Accueillez avec douceur la parole de Dieu semée en vous

Prédication sur la parole de Dieu à partir de Dt 4, 1-2.6-8 ; Jc 1, 17-18.21b-22.27 et Mc 7, 1-8.14-15.21-23

Parole de Dieu

Frères et sœurs, peut-être vais-je vous surprendre en vous faisant une révélation fracassante : la parole de Dieu que nous venons d’entendre dans nos trois lectures est parole, et elle est de Dieu. Bon, je veux bien l’admettre, c’est banal, mais peut-être moins que l’on pense à bien y réfléchir.

Elle est parole : ordonnances ou loi, dit le Deutéronome ; parole de vérité semée en vous dit l’apôtre Jacques ; traditions des anciens est-il dit dans l’évangile de Marc. Comme parole, elle doit être reçue, écoutée, méditée, mais surtout interprétée. L’idée même de « traditions » ne doit pas nous induire en erreur : ce qui se transmet se transmet par des mots, qui n’ont pas tous le même sens pour tout le monde et tout au long des temps. Oui, la parole est sans cesse et inévitablement soumise à interprétation et réinterprétation, du coup aussi à controverse comme le manifeste notre évangile. Tant mieux, car c’est souvent de la controverse que naît une bonne interprétation.

En 1981, le sociologue et théologien protestant, Jacques Ellul, publiait une étude remarquable et toujours d’actualité comparant la parole et l’image. Dans ce livre intitulé « La parole humiliée », Ellul notait que l’image est fixe, se déploie dans l’espace, s’impose immédiatement. Elle ne favorise pas la réflexion, mais constitue un élément fondamental pour la société technique qui est la nôtre : nous en avons mille exemples chaque jour. Je mets à parti l’icône qui est parole beaucoup plus qu’image. En revanche, la parole se déploie dans le temps, ne se donne jamais d’un seul coup, suscite de multiples lectures, ces interprétations que je viens d’évoquer. Pour lui, la parole ne pouvait être que le moyen privilégié par lequel Dieu se fait connaître à l’homme.

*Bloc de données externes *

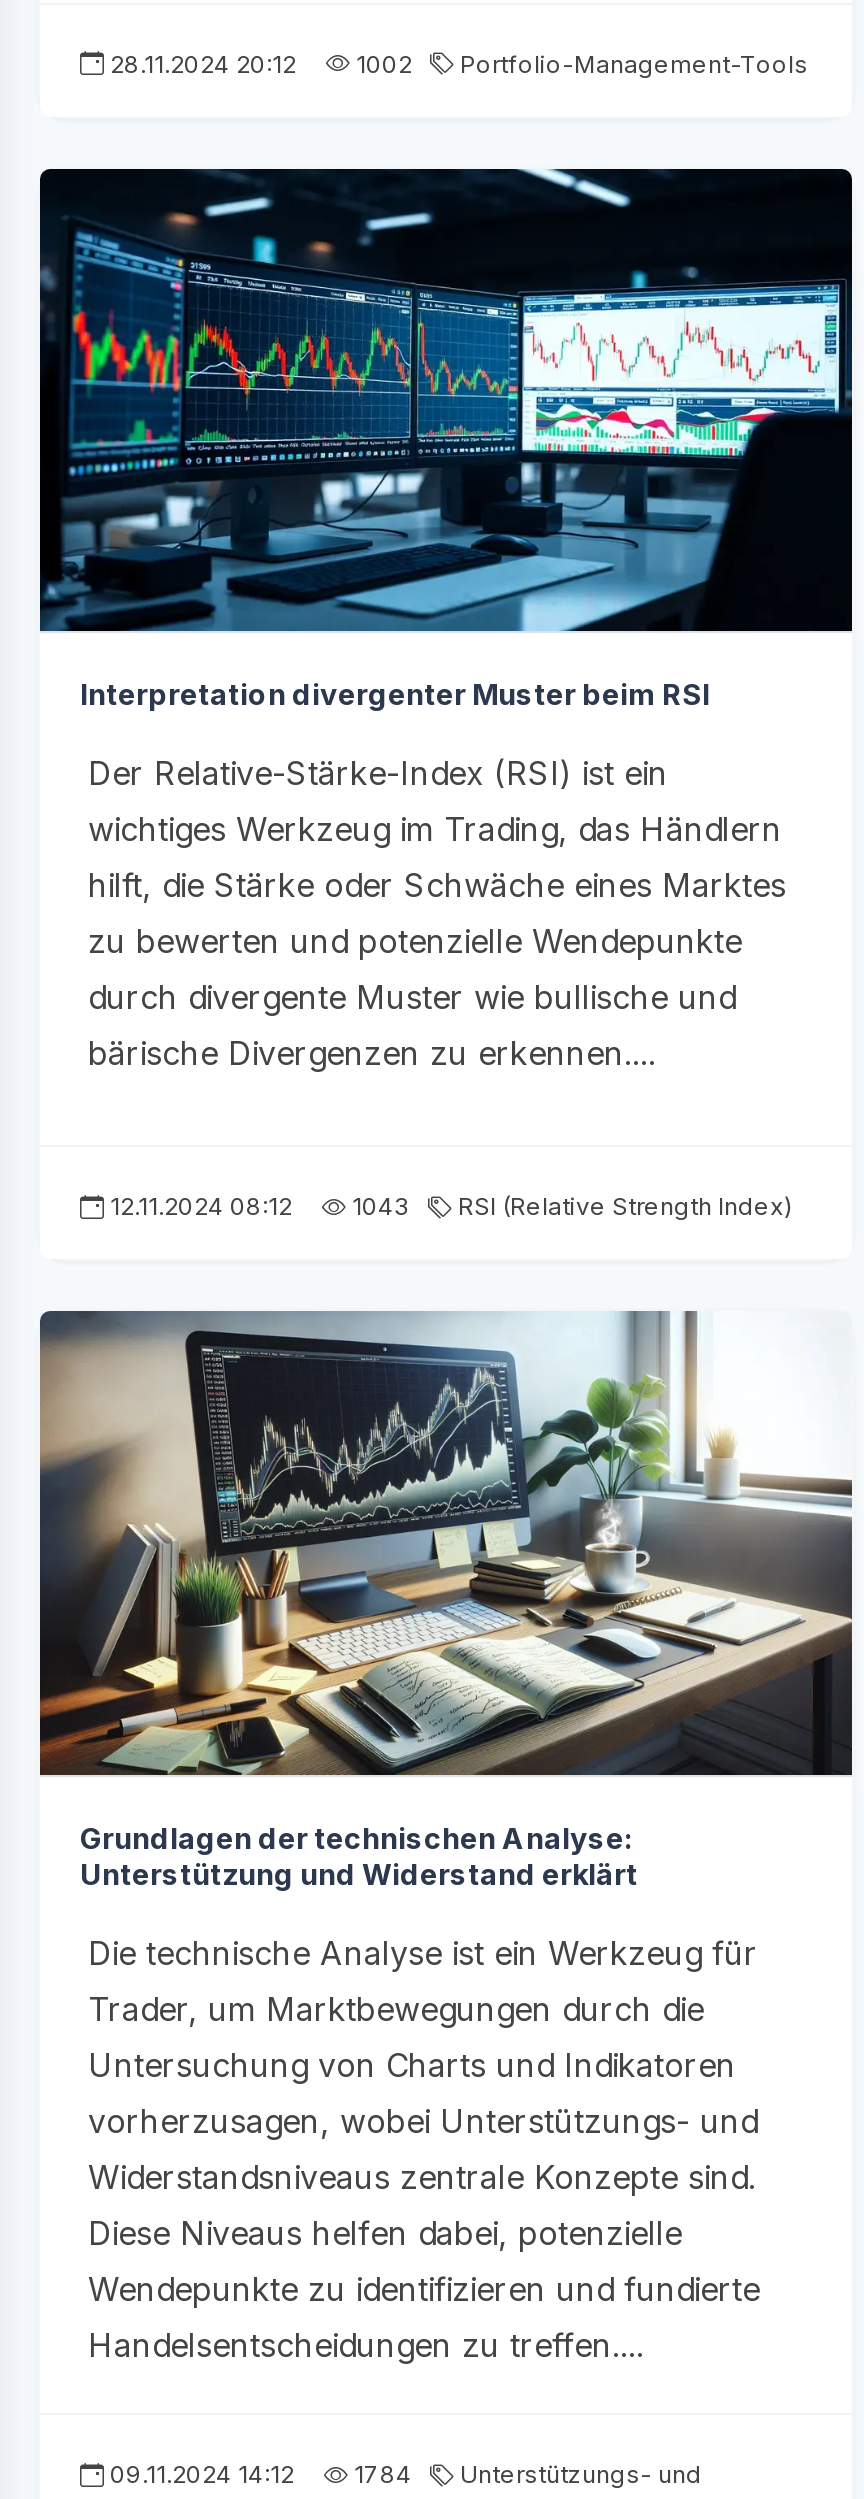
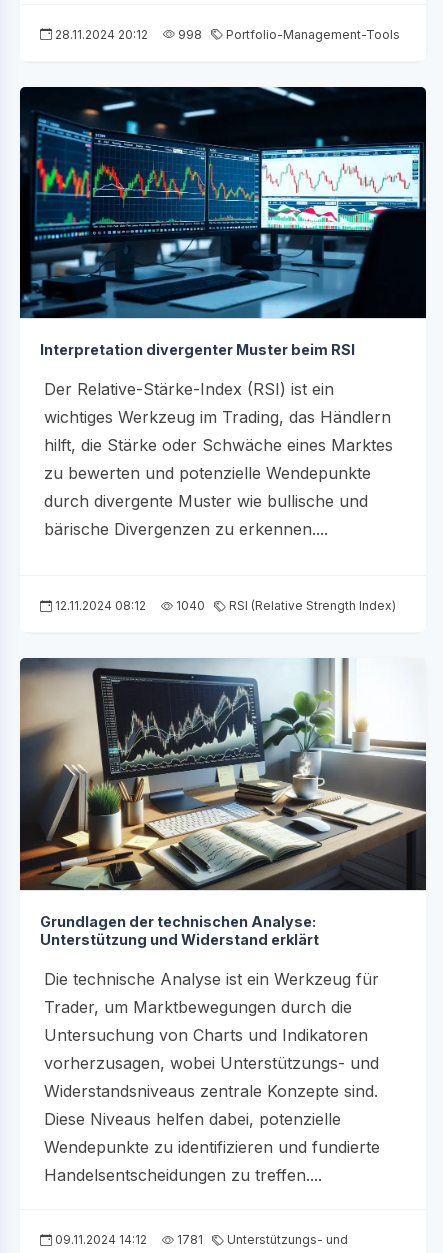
- 28.11.2024 20:12 1002 Portfolio-Management-Tools
+ 28.11.2024 20:12 998 Portfolio-Management-Tools

- 12.11.2024 08:12 1043 RSI (Relative Strength Index)
+ 12.11.2024 08:12 1040 RSI (Relative Strength Index)

- 09.11.2024 14:12 1784 Unterstützungs- und
+ 09.11.2024 14:12 1781 Unterstützungs- und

La parole de Dieu est donc parole, avec sa fragilité initiale, mais aussi sa permanence dans le temps. Et elle est aussi de Dieu, ce qui lui donne une force sans équivalent. Jésus, remarquent les évangélistes, a frappé ses contemporains par sa capacité à soulever les cœurs, à guérir les corps, mais aussi, et peut-être surtout, par l’autorité de sa parole qui, comme parole de Dieu, fait ce qu’elle dit.

Mais il ne veut pas garder cette capacité pour lui, il souhaite nous associer à son œuvre : voilà pourquoi il nous dit par exemple que, si nous avions la foi grosse comme un grain de moutarde, nous pourrions déplacer une montagne. Et ne me dîtes pas aussitôt que c’est une manière de… parler : cela, c’est ce qui caractérise les faux prophètes, les faux disciples, qui ramènent la parole de Dieu à un simple exercice de style, et finalement à leur propre parole. La parole de Dieu ne revient pas, dit le prophète Isaïe, sans avoir porté du fruit, un fruit qui demeure commentera saint Jean.

Alors, frères et sœurs, lisez la parole de Dieu, méditez-la, laissez-la résonner en vous, emparez-vous d’elle. Au départ, c’est une ascèse, voire une amertume dira le voyant de l’Apocalypse, mais ensuite une douceur analogue à celle du miel, dira ce même voyant, une rencontre et une vraie joie. Alors, frères et sœurs, laissez-moi vous le dire avec les mots de l’apôtre Jacques : « Accueillez avec douceur la parole semée en vous ».